Honda Celebrates 20th Anniversary of U.S. Auto Production
Occasion marked by dedication of 'James A. Rhodes Memorial Parkway'

Marysville, Ohio November 01, 2002


The roadway leading to Honda's first U.S. auto plant was dedicated today to the late James A. Rhodes, the Ohio governor who brought the company to America. The dedication took place 20 years to the day that Honda became the first Japanese company to produce a car in the United States.

The Union County Board of Commissioners voted last week to dedicate Honda Parkway to the memory of Governor Rhodes, who passed away last year at age 91. The words "James A. Rhodes Memorial Parkway" will appear as an additional designation to Honda Parkway, which retains its name. The green and white Rhodes markers will be placed at each end of the road.

Rhodes served four terms as Ohio's governor, from 1963 to 1971, and from 1975 to 1983.

Honda Parkway originally was part of U.S. 33, with two lanes running northwest from Columbus toward Marysville. When the old route was replaced with a four-lane highway, the two-mile section providing access to Honda's Marysville complex was renamed Honda Parkway.

Focusing on "Jobs and Progress," Rhodes met with Honda Motor Co. founder Soichiro Honda and Honda Motor Co. President Kiyoshi Kawashima in the 1970s. Those events led to Honda establishing a motorcycle plant near Marysville, Ohio, in 1979, followed three years later by the Marysville Auto Plant. The first Honda Accord came off the assembly line on Nov. 1, 1982.

"It's hard to believe that today marks 20 years of Honda auto production here in Ohio," said John Adams, Honda of America Mfg.'s senior vice president.
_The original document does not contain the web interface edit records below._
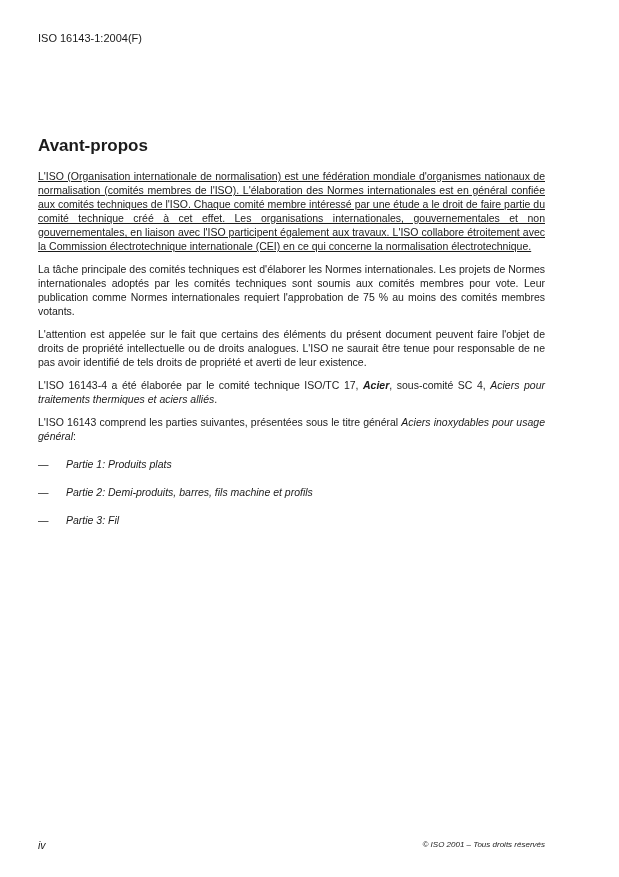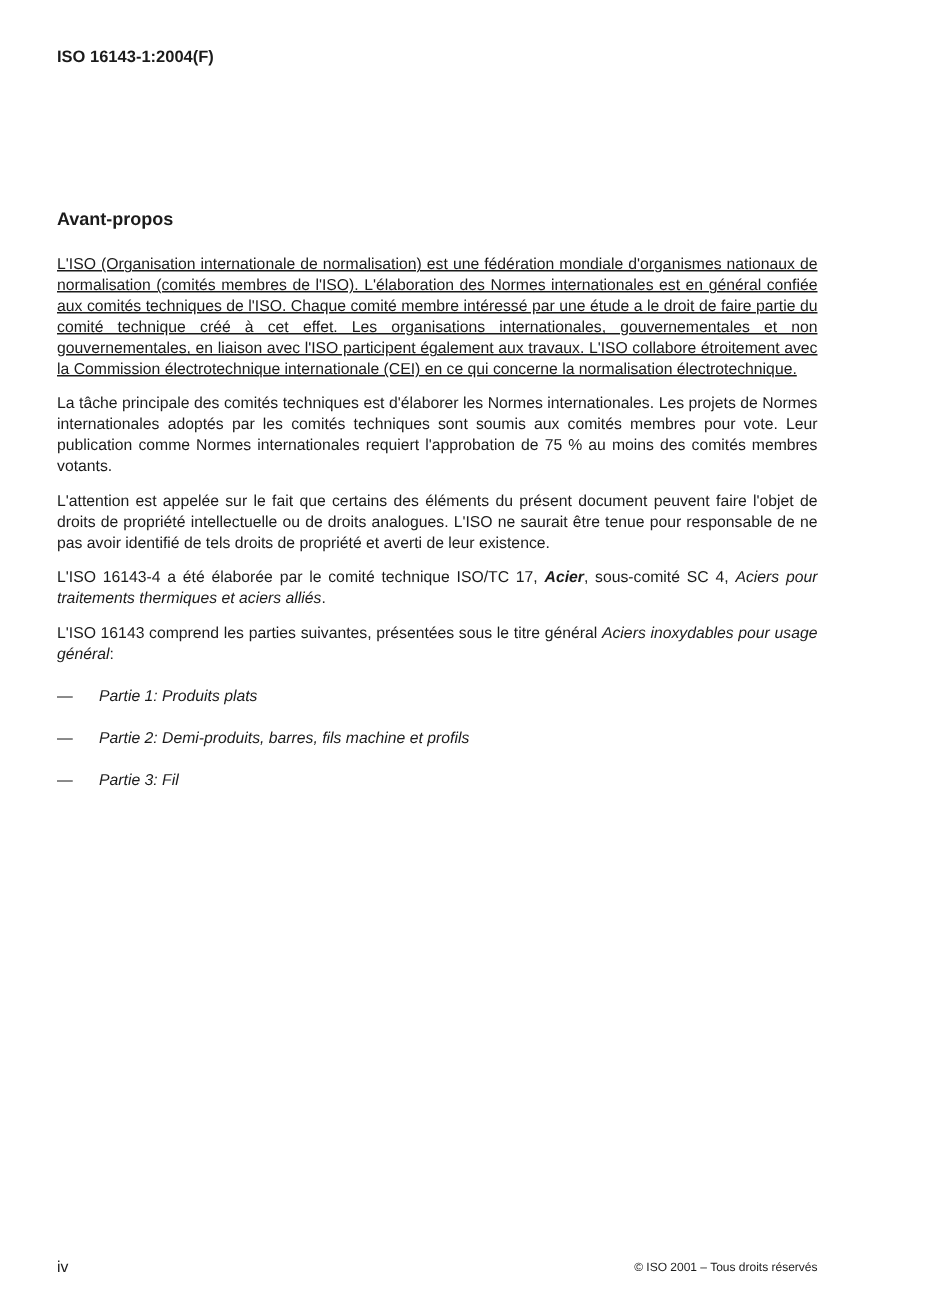--- a/index.html
+++ b/index.html
@@ -25,7 +25,7 @@
   .doc-header {
     margin-top: 31px;
     font-size: 11px;
-    font-weight: bold;
+    font-weight: normal;
     line-height: 14px;
   }
   .doc-title {

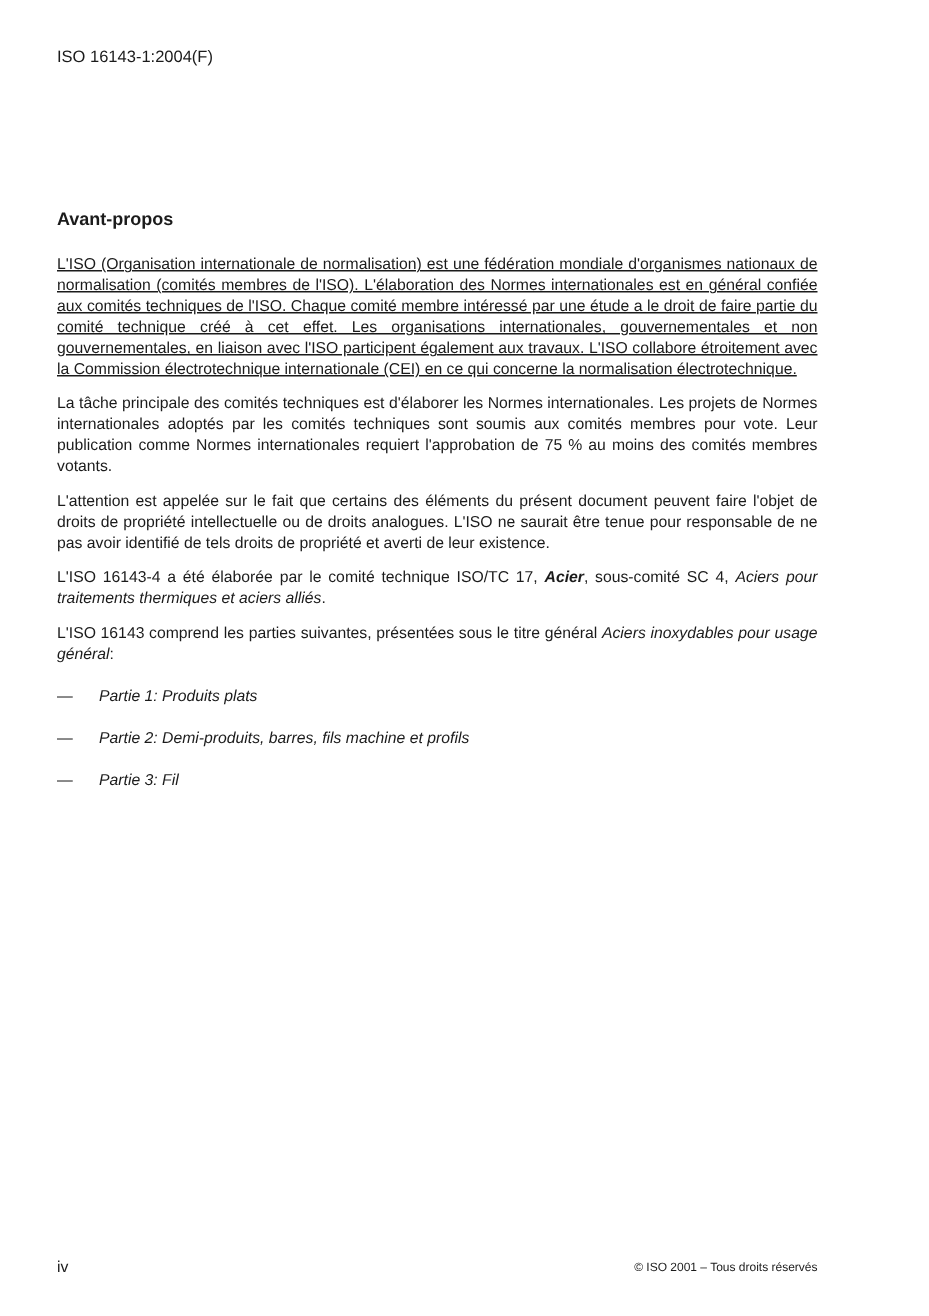--- a/index.html
+++ b/index.html
@@ -30,7 +30,7 @@
   }
   .doc-title {
     margin-top: 93px;
-    font-size: 12px;
+    font-size: 17px;
     font-weight: bold;
     line-height: 16px;
   }

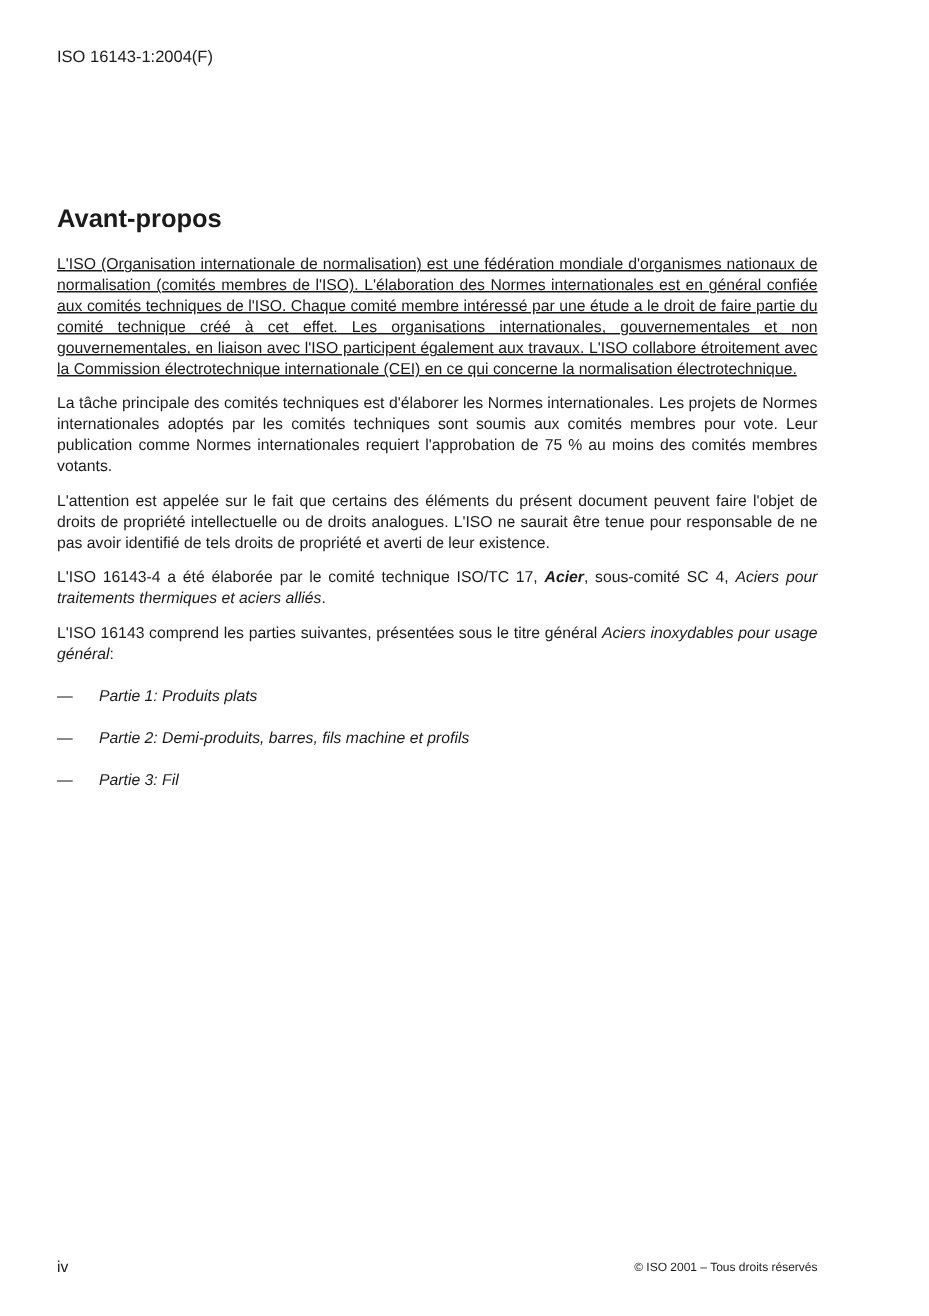--- a/index.html
+++ b/index.html
@@ -68,6 +68,7 @@
     display: flex;
     justify-content: space-between;
     align-items: flex-end;
+    font-style: italic;
   }
   .page-number {
     font-size: 10.5px;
An engineer when the plant opened, Adams was joined by other associates who were present when the first cars began rolling off the assembly line.

"We set out with a concept that was quite simple - to produce quality automobiles close to the customer," Adams said. " One of Honda's strengths is never forgetting that everything we've accomplished is due to the involvement and teamwork of our associates."
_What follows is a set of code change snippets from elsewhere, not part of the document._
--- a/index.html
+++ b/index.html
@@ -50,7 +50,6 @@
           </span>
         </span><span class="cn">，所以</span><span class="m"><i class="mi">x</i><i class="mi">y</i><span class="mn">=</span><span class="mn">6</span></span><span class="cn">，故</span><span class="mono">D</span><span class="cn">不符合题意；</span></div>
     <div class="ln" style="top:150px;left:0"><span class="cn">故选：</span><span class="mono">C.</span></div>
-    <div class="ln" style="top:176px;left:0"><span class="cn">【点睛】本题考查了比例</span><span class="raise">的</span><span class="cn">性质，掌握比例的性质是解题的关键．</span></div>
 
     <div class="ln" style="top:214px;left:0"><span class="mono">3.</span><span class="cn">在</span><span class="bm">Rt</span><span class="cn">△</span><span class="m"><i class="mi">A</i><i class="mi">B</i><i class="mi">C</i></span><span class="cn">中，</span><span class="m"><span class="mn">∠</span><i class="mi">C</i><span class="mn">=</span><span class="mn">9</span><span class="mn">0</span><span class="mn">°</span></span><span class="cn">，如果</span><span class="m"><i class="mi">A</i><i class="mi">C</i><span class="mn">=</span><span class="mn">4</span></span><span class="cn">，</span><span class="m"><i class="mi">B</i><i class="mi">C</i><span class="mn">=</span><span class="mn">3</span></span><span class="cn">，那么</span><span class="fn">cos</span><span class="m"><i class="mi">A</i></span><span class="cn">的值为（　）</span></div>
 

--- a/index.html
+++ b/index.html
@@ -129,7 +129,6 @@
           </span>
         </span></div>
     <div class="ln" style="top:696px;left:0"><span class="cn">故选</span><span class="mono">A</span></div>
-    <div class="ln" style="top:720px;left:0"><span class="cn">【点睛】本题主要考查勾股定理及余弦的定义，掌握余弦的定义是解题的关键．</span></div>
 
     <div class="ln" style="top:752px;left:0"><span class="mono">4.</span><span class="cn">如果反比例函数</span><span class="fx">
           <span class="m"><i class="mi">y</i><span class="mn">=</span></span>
Honda of America's two Ohio auto plants, outside in Marysville and in nearby East Liberty, have produced more than 9 million cars over the last 20 years. The company also operates the Marysville Motorcycle Plant, and an automotive engine plant near Anna, Ohio. The four plants employ 13,000 associates.
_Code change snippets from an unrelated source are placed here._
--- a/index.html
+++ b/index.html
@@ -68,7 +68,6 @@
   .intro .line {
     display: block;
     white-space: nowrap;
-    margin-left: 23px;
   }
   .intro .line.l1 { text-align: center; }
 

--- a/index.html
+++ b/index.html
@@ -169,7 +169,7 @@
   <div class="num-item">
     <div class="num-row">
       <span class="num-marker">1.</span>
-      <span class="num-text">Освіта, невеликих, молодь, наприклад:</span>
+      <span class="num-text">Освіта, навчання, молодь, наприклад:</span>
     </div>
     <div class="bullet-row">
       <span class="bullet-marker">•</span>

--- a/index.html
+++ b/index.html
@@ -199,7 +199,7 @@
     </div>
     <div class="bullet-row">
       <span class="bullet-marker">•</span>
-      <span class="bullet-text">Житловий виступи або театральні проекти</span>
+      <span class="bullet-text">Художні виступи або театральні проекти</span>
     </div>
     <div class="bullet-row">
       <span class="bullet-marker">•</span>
In another milestone, Honda of America recently produced its 10 millionth engine. Those engines power vehicles produced at Honda plants in Canada and Mexico, as well as the cars and motorcycles assembled in Ohio.

During the unveiling ceremony, Rick Schostek, Honda of America Mfg.'s vice president of Support Services, said Governor Rhodes was a key partner in encouraging Honda to locate in Ohio.

"Mr. Honda and Governor Rhodes built a relationship based on mutual trust and respect," Schostek said. "Without the leadership of Governor Rhodes, Honda of America Mfg. might not be in Ohio today."

Honda of America has invested more than $4.4 billion in its four Ohio facilities, and the company purchased more than $3.75 billion in parts and services from 162 Ohio suppliers last year.

In addition to manufacturing facilities, Ohio is home to Honda Engineering North America, Honda Transmission Mfg., American Honda Motor Co. Sales and Distribution Center, Honda Rider Training Center, the Transportation Research Center, Honda Trading America and Harmony Agricultural Products, Inc.

Among all its operations, Honda employs more than 16,000 associates in Ohio.